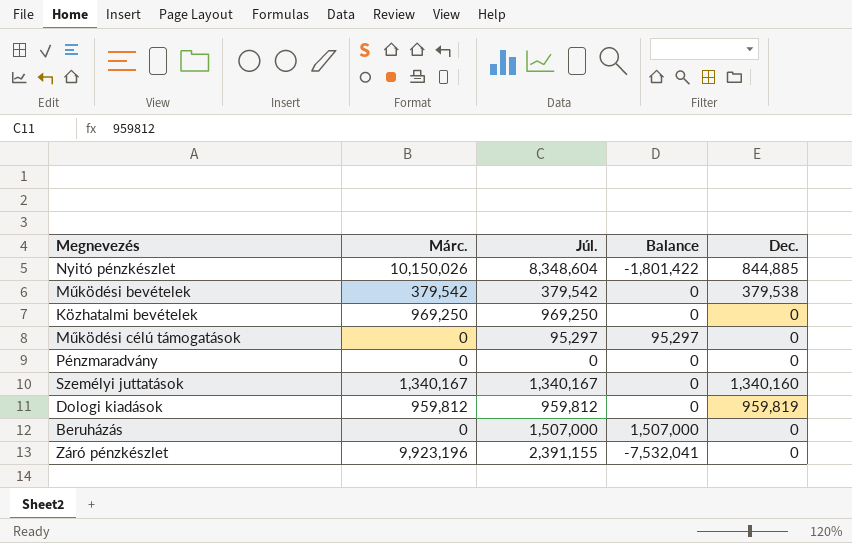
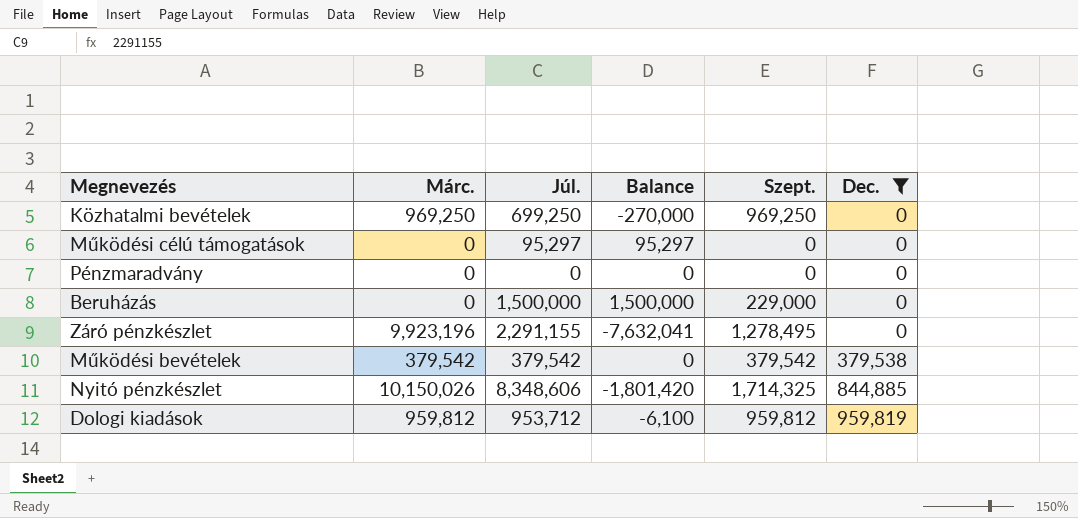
filter: none -> Dec. != 1,340,160
row order: none -> Dec. ascending
column Szept. | position: none -> 5
Közhatalmi bevételek | Júl.: 969,250 -> 699,250
Közhatalmi bevételek | Balance: 0 -> -270,000
Beruházás | Júl.: 1,507,000 -> 1,500,000
Beruházás | Balance: 1,507,000 -> 1,500,000
Záró pénzkészlet | Júl.: 2,391,155 -> 2,291,155
Záró pénzkészlet | Balance: -7,532,041 -> -7,632,041
Nyitó pénzkészlet | Júl.: 8,348,604 -> 8,348,606
Nyitó pénzkészlet | Balance: -1,801,422 -> -1,801,420
Dologi kiadások | Júl.: 959,812 -> 953,712
Dologi kiadások | Balance: 0 -> -6,100

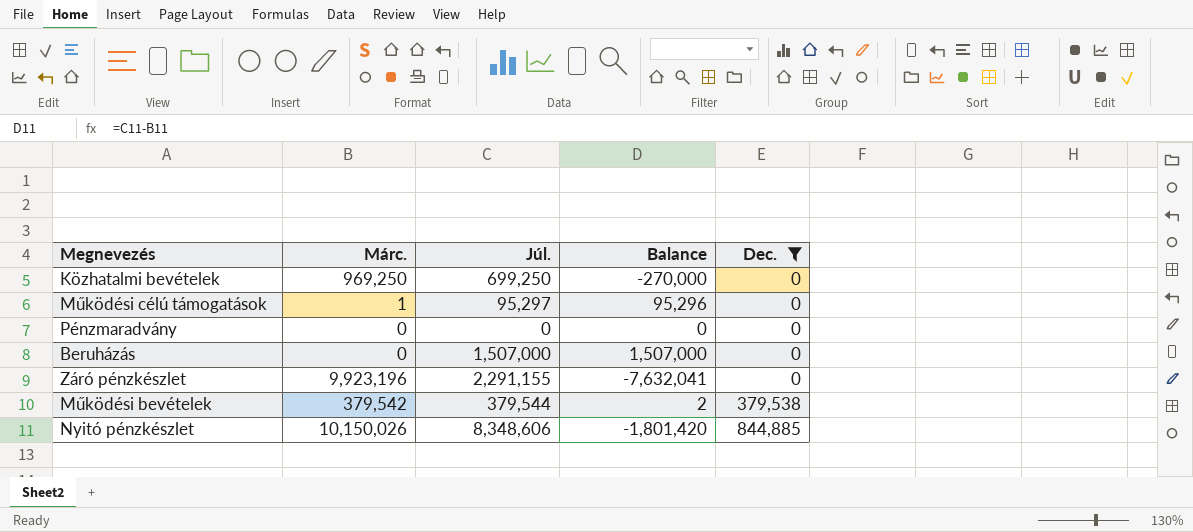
column Szept. | position: 5 -> none
row Dologi kiadások: 959,812 | 953,712 | -6,100 | 959,812 | 959,819 -> none
Működési célú támogatások | Márc.: 0 -> 1
Működési célú támogatások | Balance: 95,297 -> 95,296
Beruházás | Júl.: 1,500,000 -> 1,507,000
Beruházás | Balance: 1,500,000 -> 1,507,000
Működési bevételek | Júl.: 379,542 -> 379,544
Működési bevételek | Balance: 0 -> 2

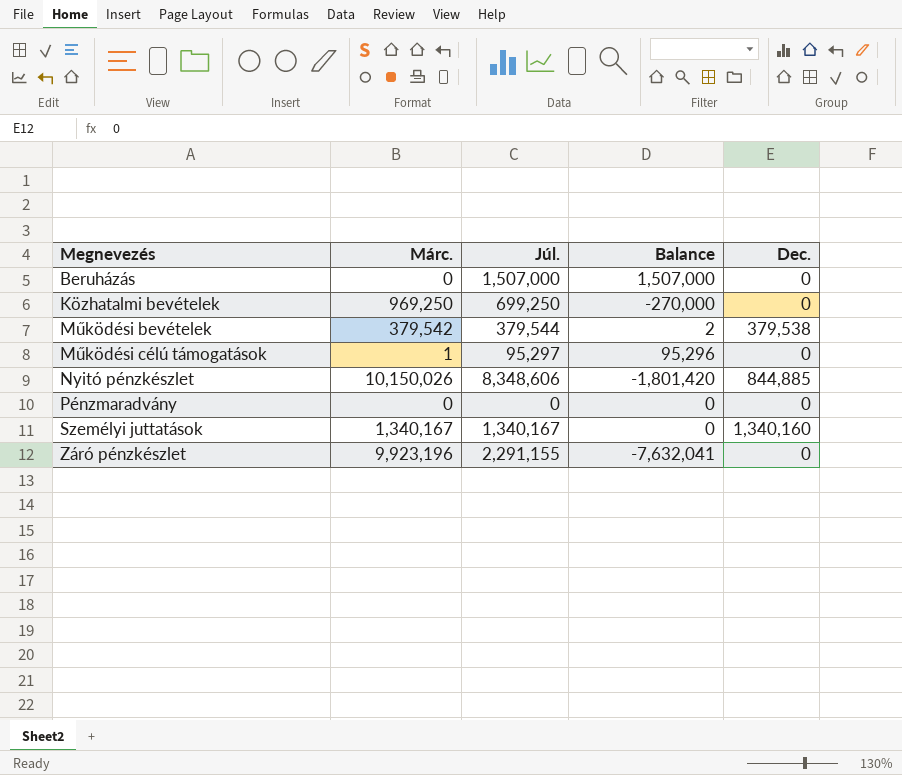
filter: Dec. != 1,340,160 -> none
row order: Dec. ascending -> Megnevezés ascending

*PROBLEM REQUIREMENTS*: Skip the pictures. Restate exactly the lines from the start of the entries through the line containing "Nyitó pénzkészlet | Balance: -1,801,422", both ends included.

*OUTPUT OF THE TASK*:
filter: none -> Dec. != 1,340,160
row order: none -> Dec. ascending
column Szept. | position: none -> 5
Közhatalmi bevételek | Júl.: 969,250 -> 699,250
Közhatalmi bevételek | Balance: 0 -> -270,000
Beruházás | Júl.: 1,507,000 -> 1,500,000
Beruházás | Balance: 1,507,000 -> 1,500,000
Záró pénzkészlet | Júl.: 2,391,155 -> 2,291,155
Záró pénzkészlet | Balance: -7,532,041 -> -7,632,041
Nyitó pénzkészlet | Júl.: 8,348,604 -> 8,348,606
Nyitó pénzkészlet | Balance: -1,801,422 -> -1,801,420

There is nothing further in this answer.